Highlights & Insights¶
- Unified Perspective: Generalizing BSI to categorical data bridges the gap between BFN and diffusion models—cumulative Bayesian updates on logits, SDEs, and score matching losses are self-consistent in one framework, making it more accessible than information-theoretic BFN.
- Dual-Purpose Network: Theorem 5 proves the BSI reconstruction loss is exactly a score matching loss, allowing the score function to be read from the reconstruction network without additional training.
- Transferable Tricks: The "marginal-invariant, \(\gamma\)-regulated" SDE family (borrowed from Karras) plus "terminal quantization" are general sampling acceleration ideas transferable to other discrete/continuous generators, especially in low NFE scenarios.
- Discrete as Categorical: Encoding "no edge" as a category and treating nodes/edges as independent categories is a clean representation for graph discrete structures, easily extending the framework to other discrete data like DNA.
Limitations & Future Work¶
- Nodes and edges are modeled as independent categories in the belief layer; it remains questionable whether complex high-order dependencies are fully captured by the reconstruction network \(f_\theta\).
- The score term \(\nabla_{z_t}\log p_t(z_t)\) can only be approximated, implying the theoretical "invariant marginals for all \(\gamma\)" does not hold in practice, requiring grid searches for \(\gamma\), steps, and \(\rho\).
- Performance on complex non-molecular graphs still has gaps, as seen by the 77.5% validity on SBM and the small 128-graph synthetic set evaluation.
- The trade-off between novelty and quality/validity is not fully resolved: high noise increases FCD/SNN but decreases novelty; achieving both remains an open problem.
Related Work & Insights¶
- vs GraphBFN: BFN operates on distribution parameters from an information-theoretic view with limit approximations; this paper uses the BSI perspective to view generation as a series of Bayesian updates, avoiding limit approximations and providing a simpler explanation with a non-fixed prior at \(t=0\).
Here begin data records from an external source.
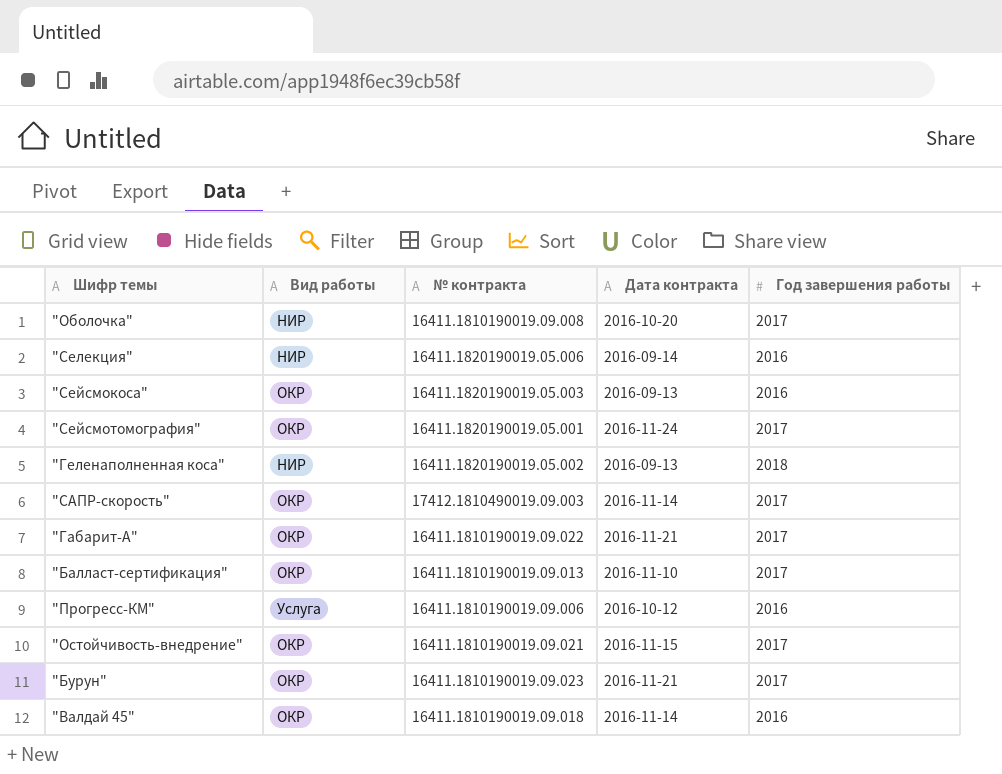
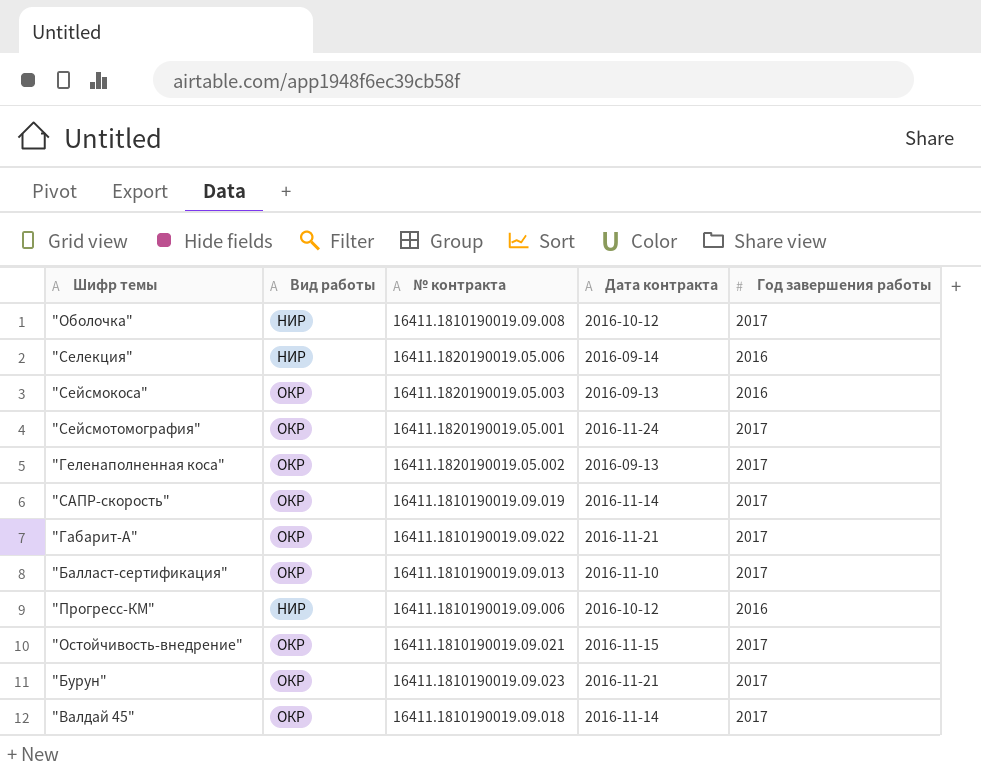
"Оболочка" | Дата контракта: 2016-10-20 -> 2016-10-12
"Геленаполненная коса" | Вид работы: НИР -> ОКР
"Геленаполненная коса" | Год завершения работы: 2018 -> 2017
"САПР-скорость" | № контракта: 17412.1810490019.09.003 -> 16411.1810190019.09.019
"Прогресс-КМ" | Вид работы: Услуга -> НИР
"Валдай 45" | Год завершения работы: 2016 -> 2017

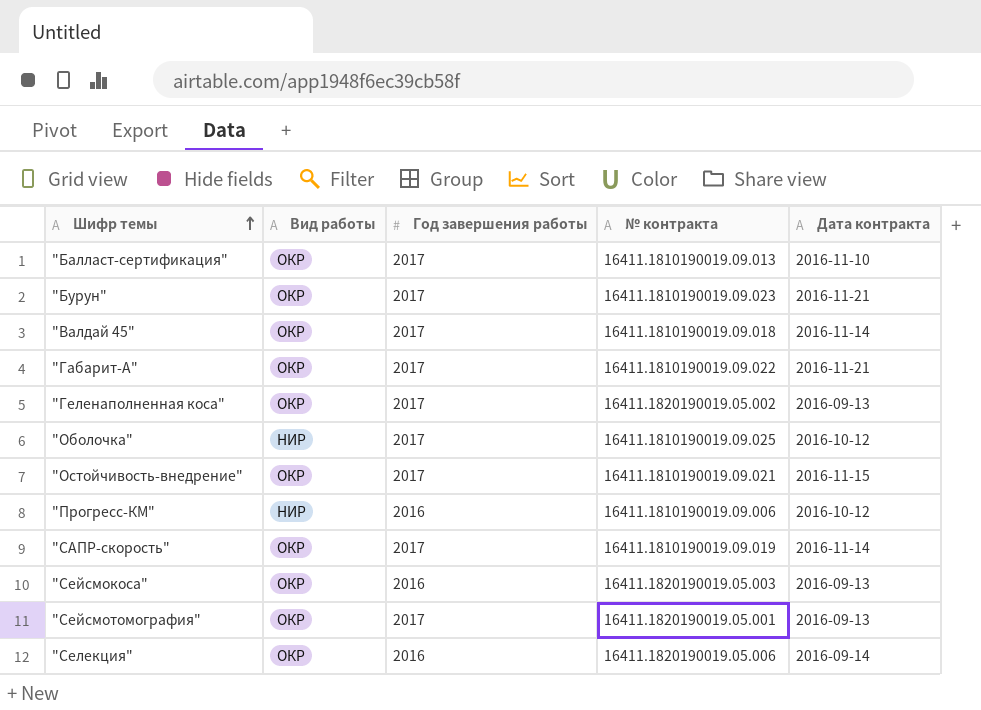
row order: none -> Шифр темы ascending
column Год завершения работы | position: 5 -> 3
"Оболочка" | № контракта: 16411.1810190019.09.008 -> 16411.1810190019.09.025
"Сейсмотомография" | Дата контракта: 2016-11-24 -> 2016-09-13
"Селекция" | Вид работы: НИР -> ОКР

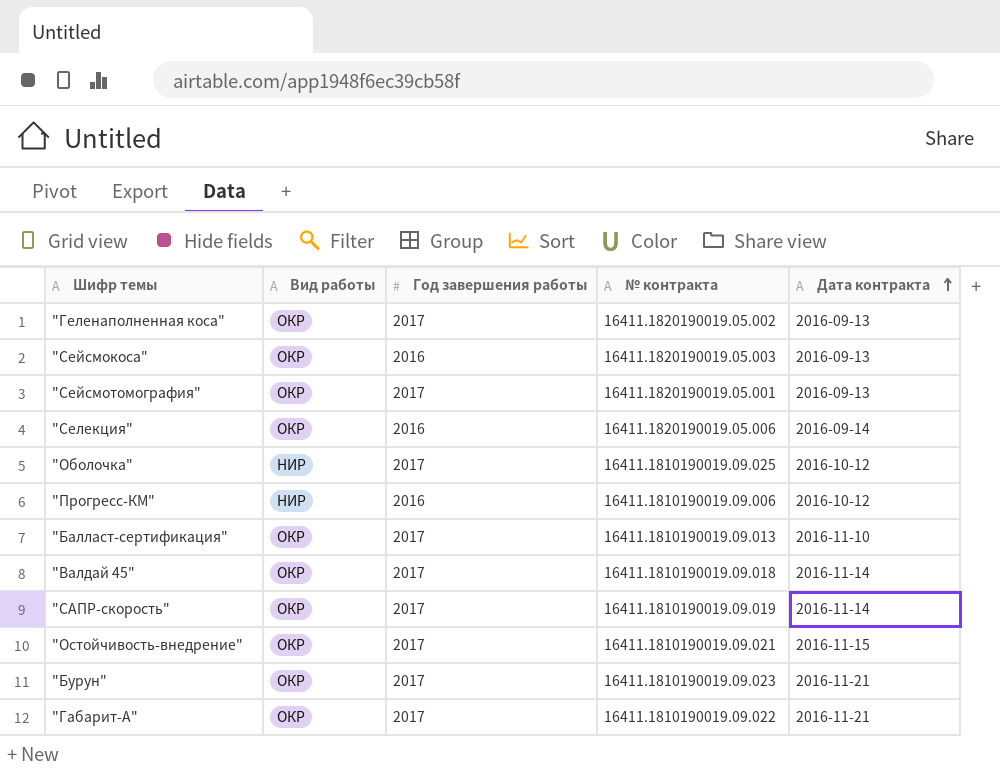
row order: Шифр темы ascending -> Дата контракта ascending

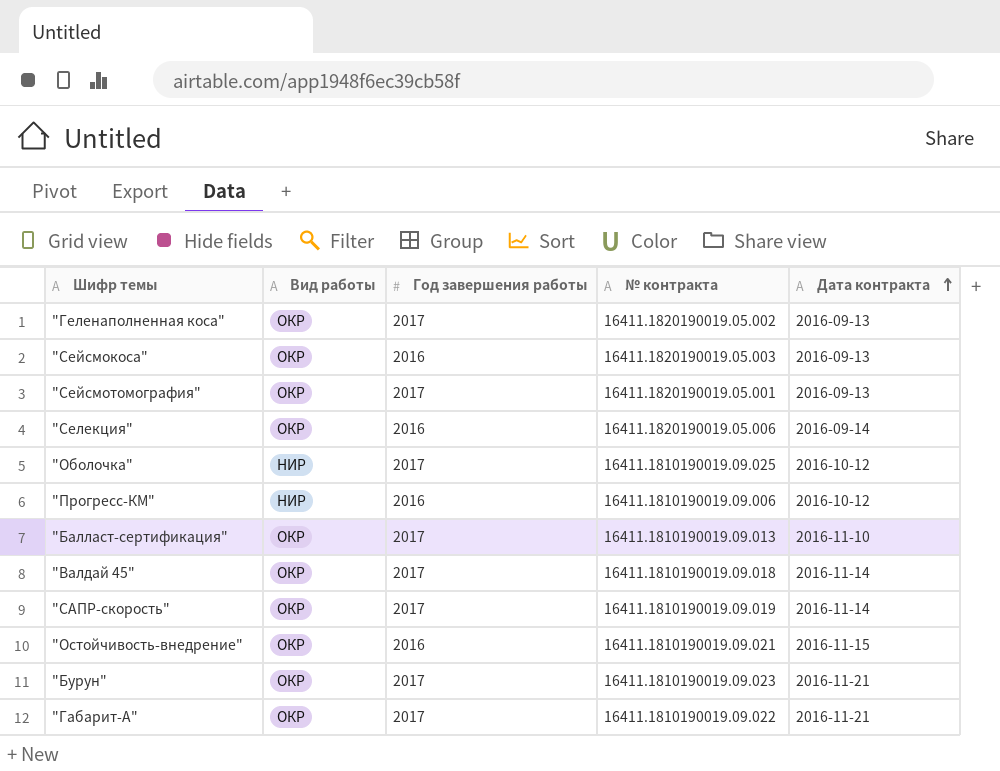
"Остойчивость-внедрение" | Год завершения работы: 2017 -> 2016

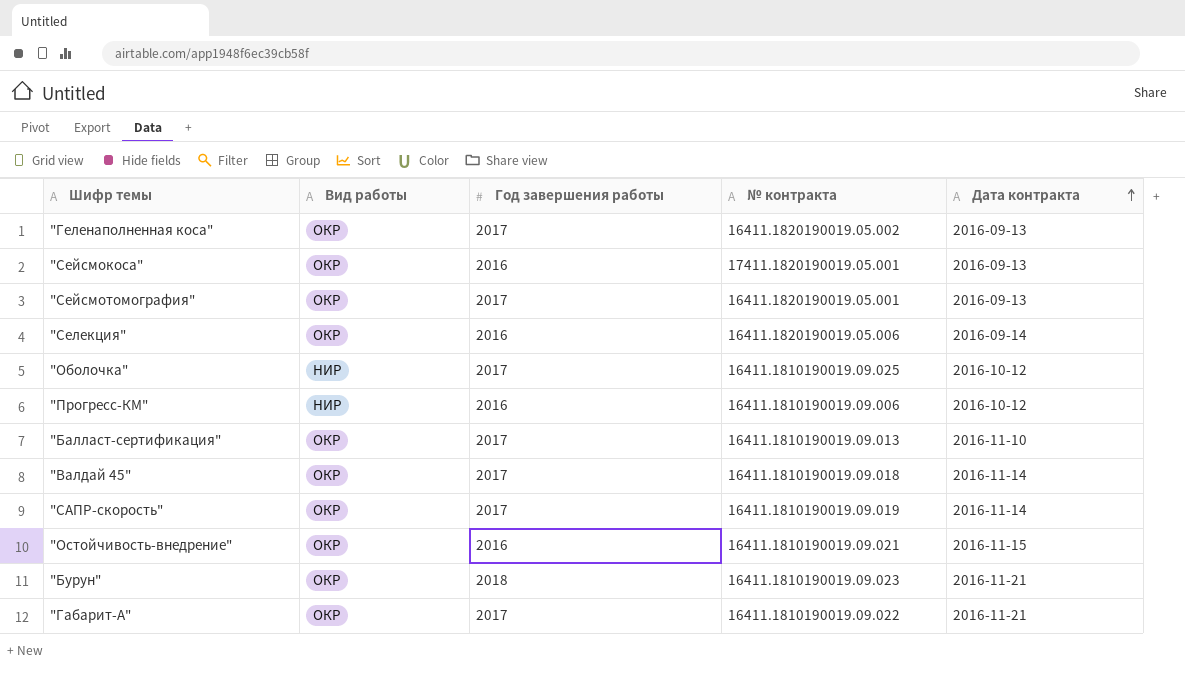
"Сейсмокоса" | № контракта: 16411.1820190019.05.003 -> 17411.1820190019.05.001
"Бурун" | Год завершения работы: 2017 -> 2018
Moses FCD dropped from 1.07 to 0.72.
- vs Discrete Diffusion (DiGress / DisCo / Cometh): These denoise on discrete graph states; this paper evolves beliefs in continuous logit space, with discreteness handled naturally via softmax, leading to smoother trajectories and higher quality at low step counts.
- vs Flow Matching (DeFoG): DeFoG is a strong one-shot graph generation baseline; GraphBSI outperforms it in most metrics at 50 steps and lead comprehensively at 500 steps, primarily due to the adjustable-noise SDE and OU discretization.
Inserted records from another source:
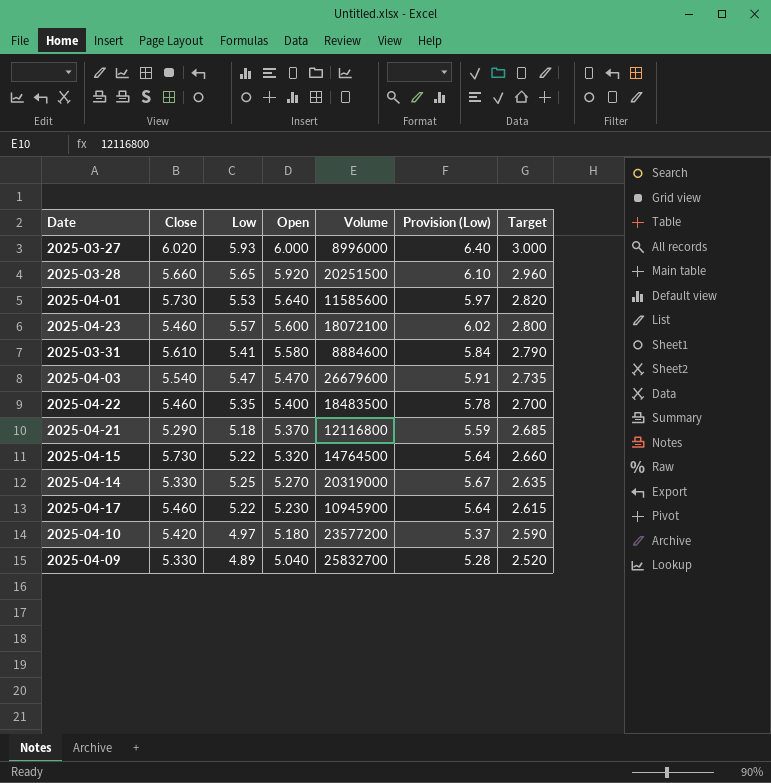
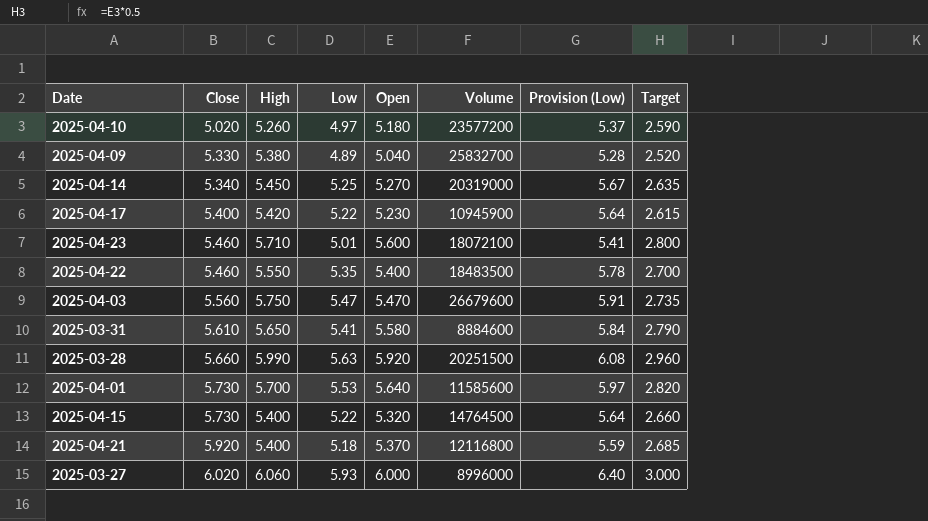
row order: Open descending -> Close ascending
column High | position: none -> 3
2025-04-10 | Close: 5.420 -> 5.020
2025-04-14 | Close: 5.330 -> 5.340
2025-04-17 | Close: 5.460 -> 5.400
2025-04-23 | Low: 5.57 -> 5.01
2025-04-23 | Provision (Low): 6.02 -> 5.41
2025-04-03 | Close: 5.540 -> 5.560
2025-03-28 | Low: 5.65 -> 5.63
2025-03-28 | Provision (Low): 6.10 -> 6.08
2025-04-21 | Close: 5.290 -> 5.920

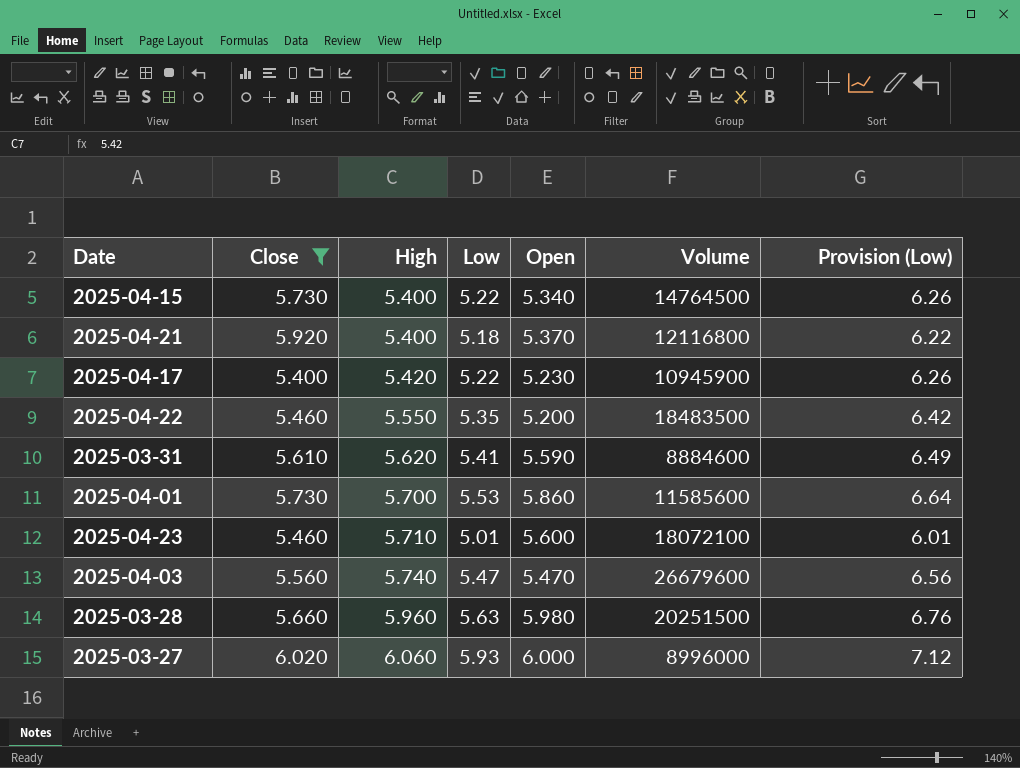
filter: none -> Close >= 5.400
row order: Close ascending -> High ascending
column Target | formula: [Open] * 0.5 -> none
column Provision (Low) | formula: [Low] * 1.08 -> [Low] * 1.2
2025-04-15 | Open: 5.320 -> 5.340
2025-04-22 | Open: 5.400 -> 5.200
2025-03-31 | High: 5.650 -> 5.620
2025-03-31 | Open: 5.580 -> 5.590
2025-04-01 | Open: 5.640 -> 5.860
2025-04-03 | High: 5.750 -> 5.740
2025-03-28 | High: 5.990 -> 5.960
2025-03-28 | Open: 5.920 -> 5.980

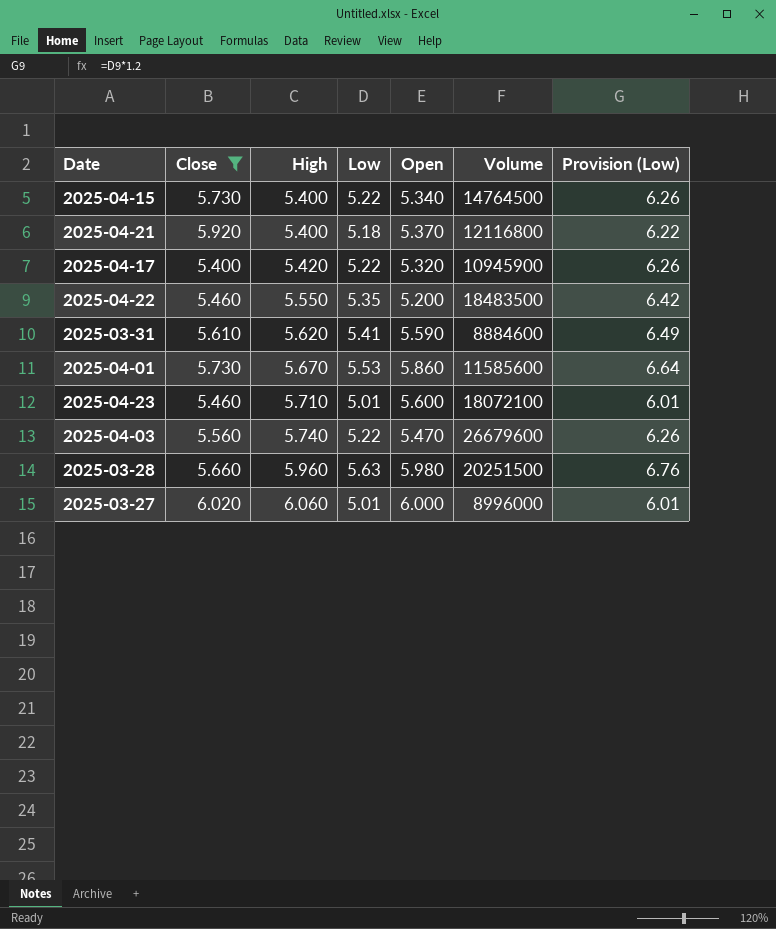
2025-04-17 | Open: 5.230 -> 5.320
2025-04-01 | High: 5.700 -> 5.670
2025-04-03 | Low: 5.47 -> 5.22
2025-04-03 | Provision (Low): 6.56 -> 6.26
2025-03-27 | Low: 5.93 -> 5.01
2025-03-27 | Provision (Low): 7.12 -> 6.01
- vs Probability Flow ODE (Xue et al. 2024): \(\gamma=0\) reduces to this deterministic case, but experiments show pure ODE performs worst, highlighting the value of introducing and regulating stochasticity.
Rating¶
- Novelty: ⭐⭐⭐⭐⭐ Generalizing BSI to categorical data and unifying BFN/diffusion/score matching is a significant framework contribution.
- Experimental Thoroughness: ⭐⭐⭐⭐ Strong SOTA on molecular benchmarks; synthetic graph and noise/grid ablations are thorough; coverage of non-molecular complex graphs is slightly weak.
- Writing Quality: ⭐⭐⭐⭐ Clear theoretical derivations (6 theorems) and intuitive illustrations, though notation density is high.
- Value: ⭐⭐⭐⭐ Provides a more interpretable and controllable framework for discrete graph generation; sampling acceleration tricks have general transfer value.